Before-and-after change data →
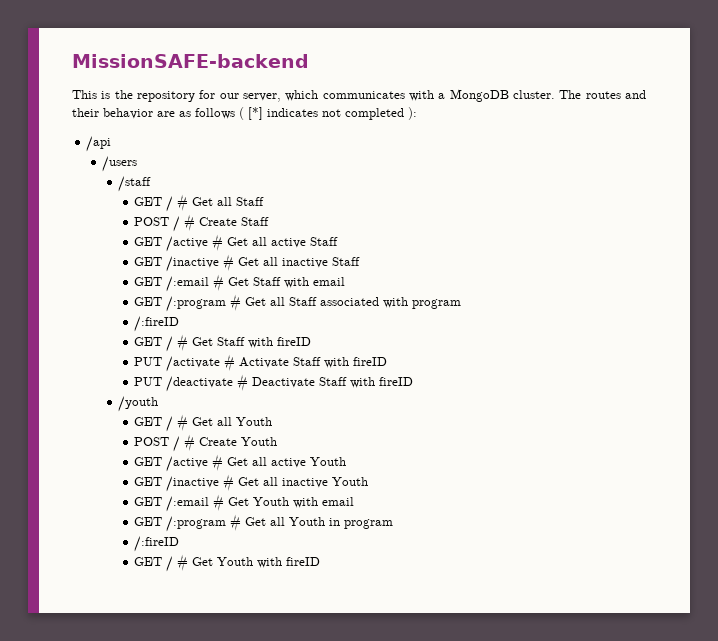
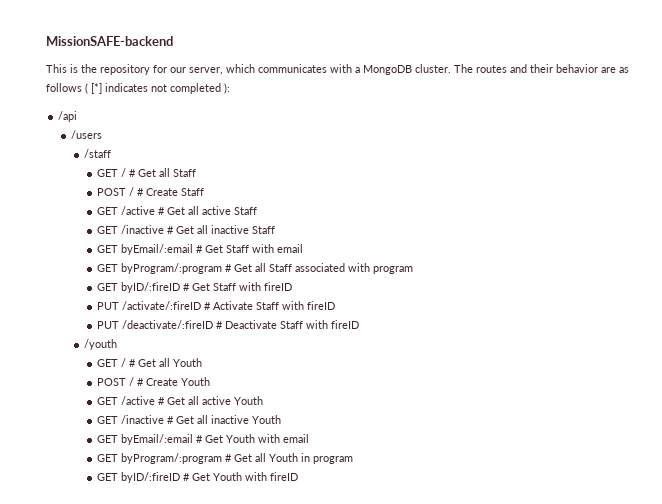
[166,276,210,292] /:email -> [120,244,193,255] byEmail/:email
[166,296,227,312] /:program -> [120,263,222,274] byProgram/:program
[134,316,180,332] [134,336,174,352] // /:fireID // GET / -> [96,282,180,293] // GET byID/:fireID
[166,356,221,372] /activate -> [121,301,201,310] /activate/:fireID
[166,376,234,392] /deactivate -> [121,320,213,329] /deactivate/:fireID
[166,496,210,512] /:email -> [120,434,193,445] byEmail/:email
[166,516,227,532] /:program -> [120,453,222,464] byProgram/:program
[134,536,180,552] [134,556,174,572] // /:fireID // GET / -> [96,472,180,483] // GET byID/:fireID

WHAT YOU ARE ASKED TO DO → Retyping should start at the first line of the data above and stop after the line with "[134,316,180,332] [134,336,174,352] //", and no picture should be included.

TASK ANSWER →
[166,276,210,292] /:email -> [120,244,193,255] byEmail/:email
[166,296,227,312] /:program -> [120,263,222,274] byProgram/:program
[134,316,180,332] [134,336,174,352] // /:fireID // GET / -> [96,282,180,293] // GET byID/:fireID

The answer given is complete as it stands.